Verify the installation:
crawler --versionStep 2: Crawl the target website
Run a full crawl of the website you want to audit:
crawler crawl https://example.comThe crawler records the canonical URL for every page it visits. Results are saved as an NDJSON file (.crawl) in the current directory. For larger sites:
crawler crawl https://example.com --max-pages 5000Step 3: Run SEO audit
Run the SEO analysis on your crawl data:
crawler seo example-com.crawlThe non-self canonicals check flags every page where the canonical URL differs from the page’s own URL.
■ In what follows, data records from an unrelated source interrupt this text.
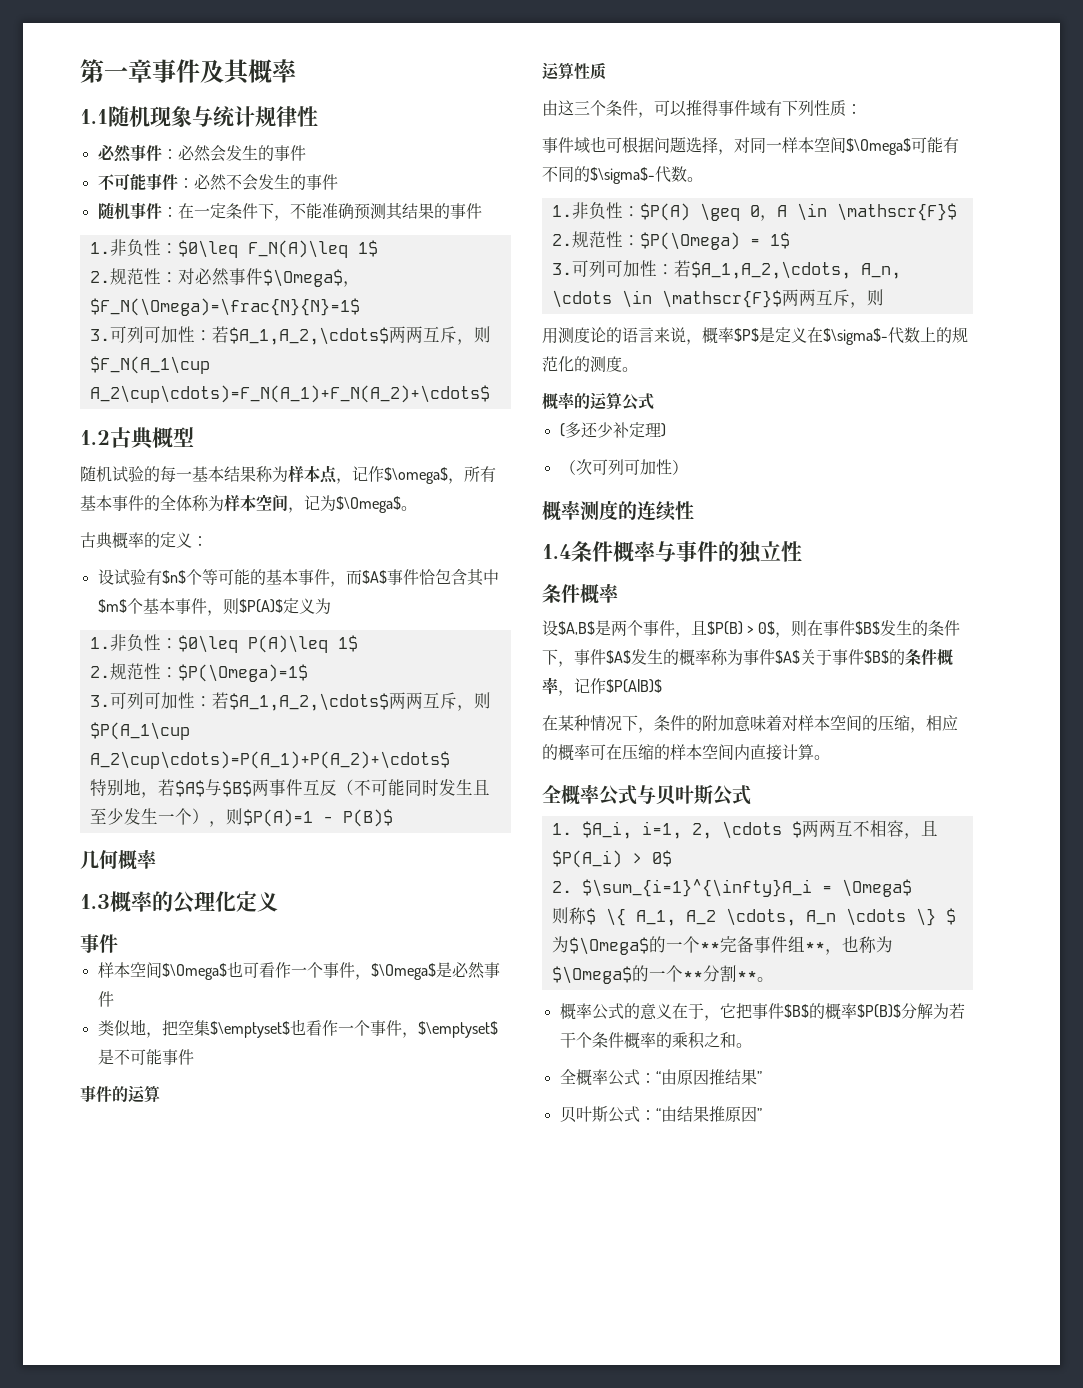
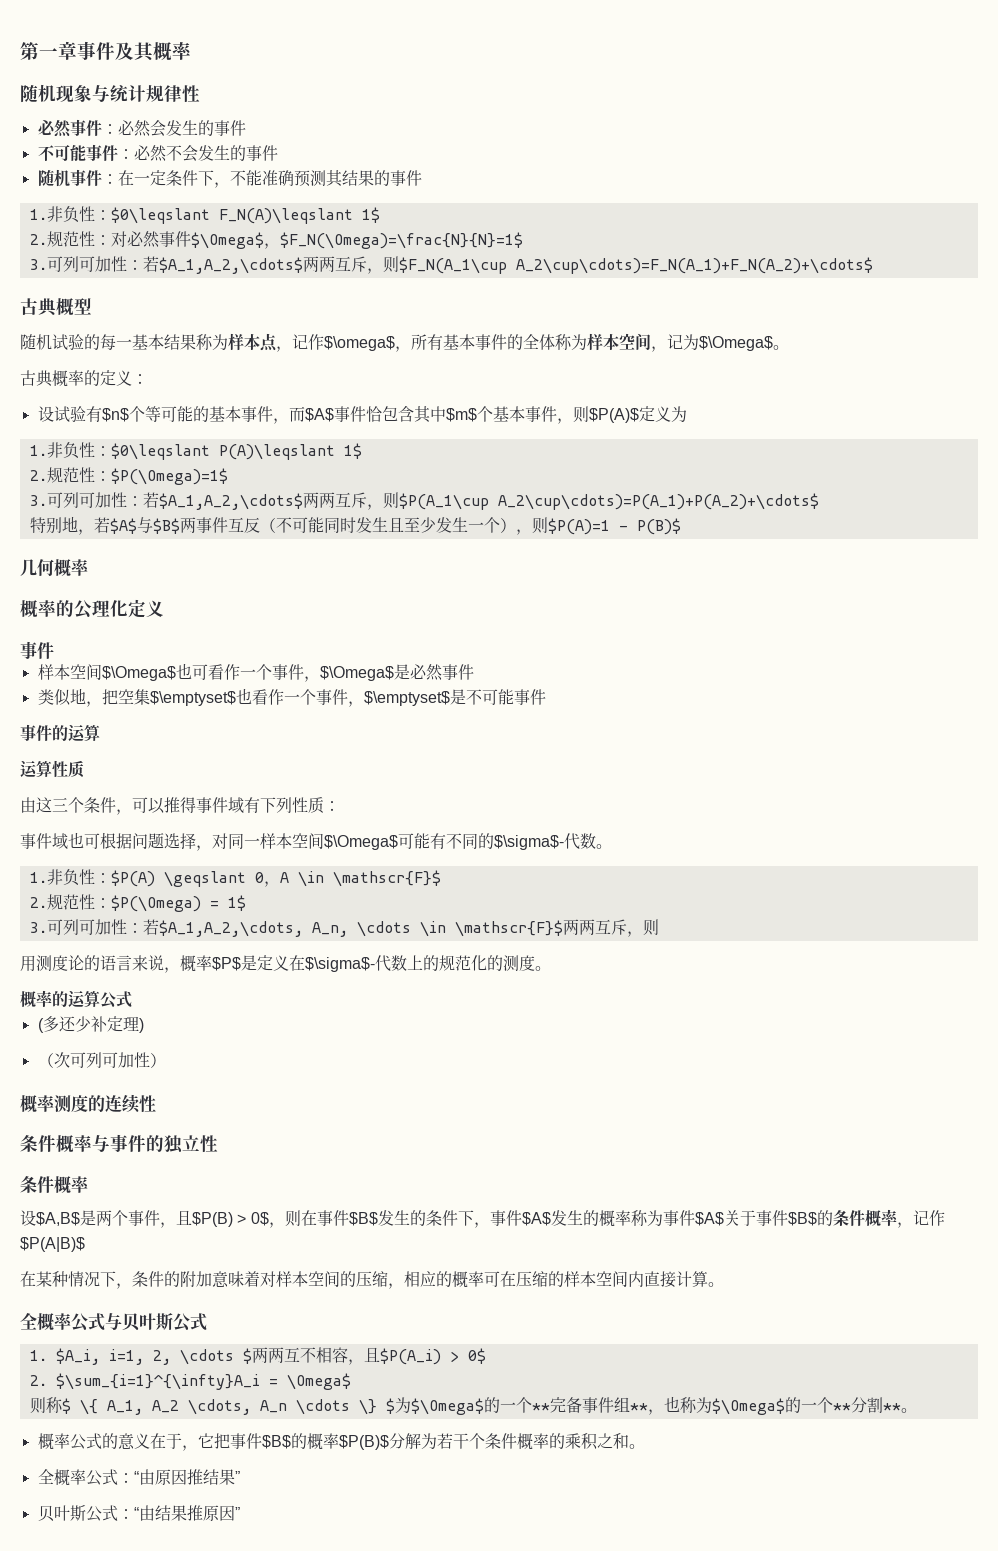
- 1.1随机现象与统计规律性
+ 随机现象与统计规律性
- 1.非负性：$0\leq F_N(A)\leq 1$
+ 1.非负性：$0\leqslant F_N(A)\leqslant 1$
- 1.2古典概型
+ 古典概型
- 1.非负性：$0\leq P(A)\leq 1$
+ 1.非负性：$0\leqslant P(A)\leqslant 1$
- 1.3概率的公理化定义
+ 概率的公理化定义
- 1.非负性：$P(A) \geq 0，A \in \mathscr{F}$
+ 1.非负性：$P(A) \geqslant 0，A \in \mathscr{F}$
- 1.4条件概率与事件的独立性
+ 条件概率与事件的独立性

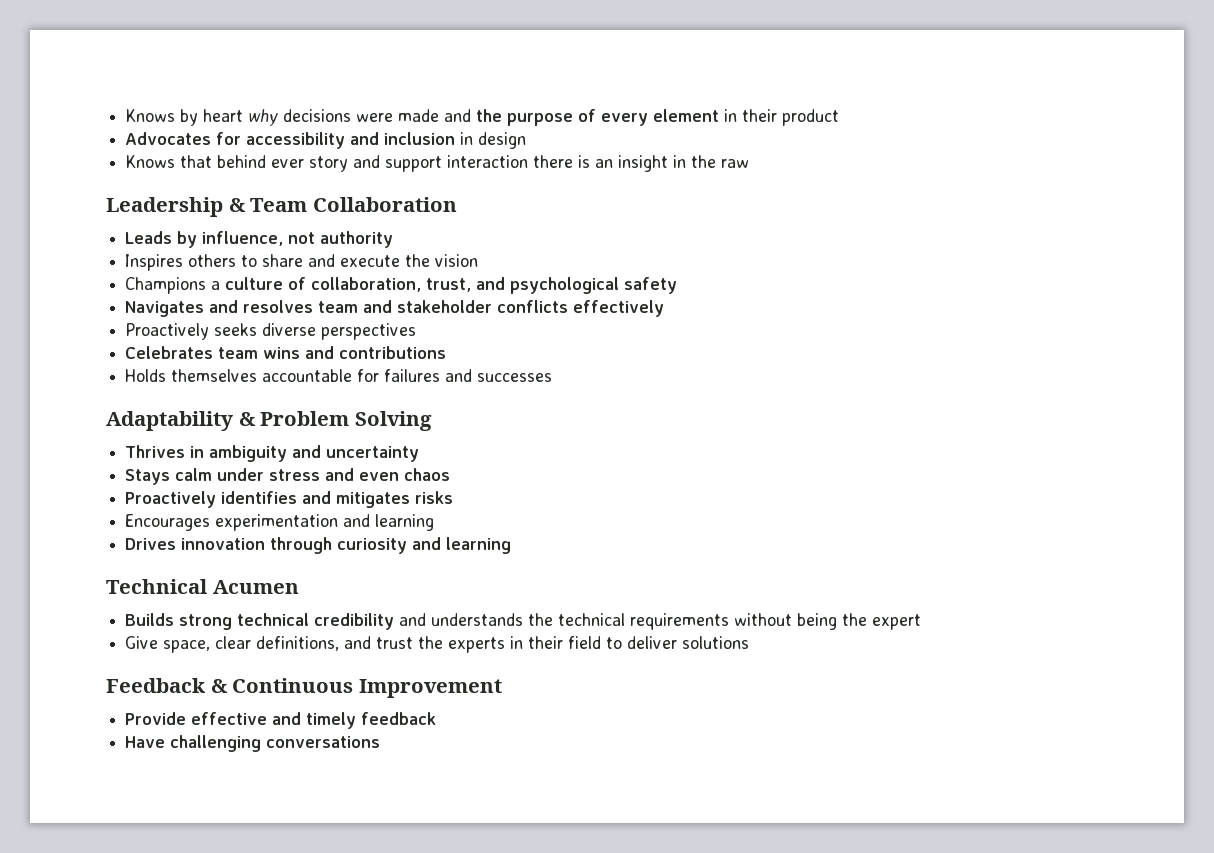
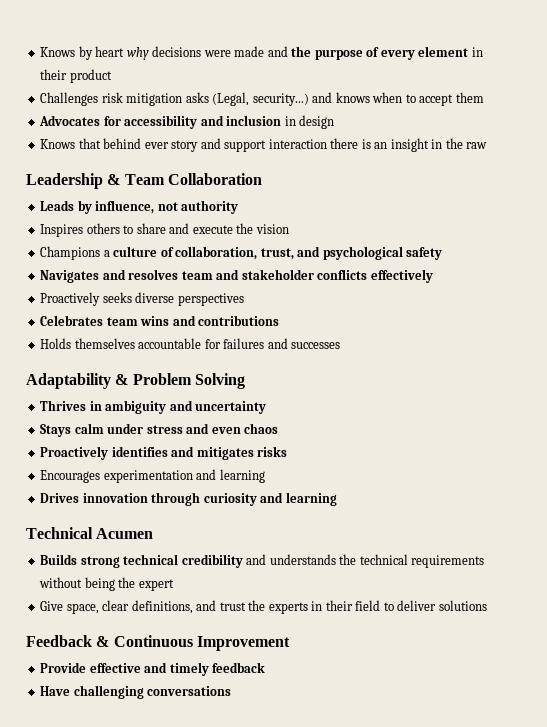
+ Challenges risk mitigation asks (Legal, security...) and knows when to accept them

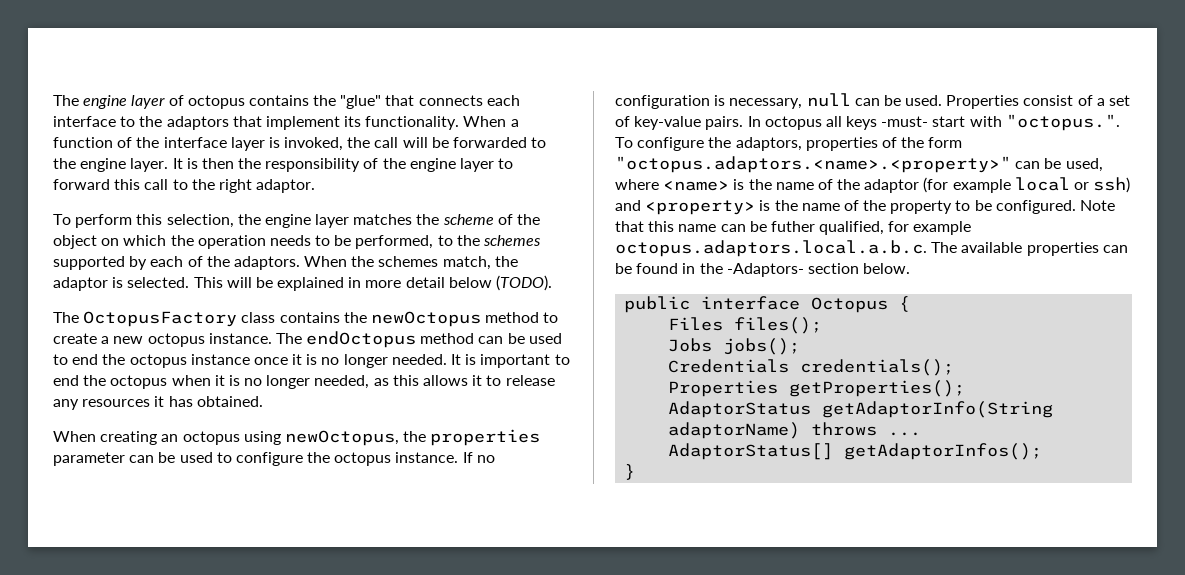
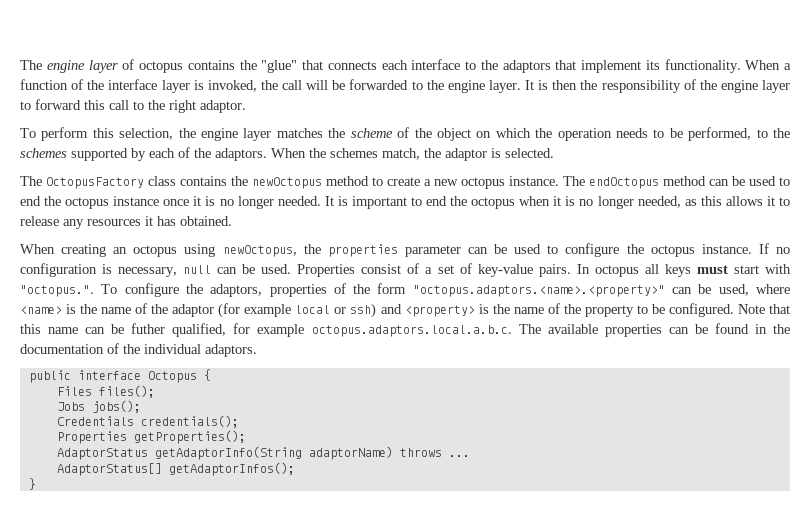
- This will be explained in more detail below (TODO).
- In octopus all keys -must- start with "octopus.". To configure the adaptors, properties of the form "octopus.adaptors.<name>.<property>" can be used, where <name> is the name of the adaptor (for example local or ssh) and <property> is the name of the property to be configured.
+ In octopus all keys must start with "octopus.". To configure the adaptors, properties of the form "octopus.adaptors.<name>.<property>" can be used, where <name> is the name of the adaptor (for example local or ssh) and <property> is the name of the property to be configured.
- Note that this name can be futher qualified, for example octopus.adaptors.local.a.b.c. The available properties can be found in the -Adaptors- section below.
+ Note that this name can be futher qualified, for example octopus.adaptors.local.a.b.c. The available properties can be found in the documentation of the individual adaptors.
Step 4: Identify non-self canonicals
Look for the Non-Self Canonicals section in the SEO report. Each entry shows the page URL and the canonical URL it points to. Common scenarios:
- Correct usage: Paginated pages canonicalizing to page 1, HTTP pages canonicalizing to HTTPS, pages with query parameters canonicalizing to the clean URL
- Incorrect usage: Unique pages accidentally pointing to a different page, all pages pointing to the homepage, canonical URLs pointing to 404 pages
- CMS issues: Plugins that set incorrect canonicals, template errors that hardcode a single canonical across multiple pages
Step 5: Fix and re-crawl
For each flagged page:
- Verify intentional canonicals are pointing to the correct target and that the target returns 200 OK
- Fix incorrect canonicals by updating them to self-referencing canonicals or the correct target URL
- Remove canonicals that point to non-existent pages (404s) or irrelevant pages
- Check for canonical chains - where page A canonicalizes to B, which canonicalizes to C
After fixing, re-crawl to verify:
crawler crawl https://example.comcrawler seo example-com.crawlWhy non-self canonicals matter for SEO
Canonical tags are a strong signal to search engines. An incorrect canonical can effectively remove a page from search results, even if the page has valuable, unique content. Regularly auditing non-self canonicals helps you catch mistakes early - before they impact your organic traffic. This check is especially important after site migrations, CMS updates, or URL structure changes.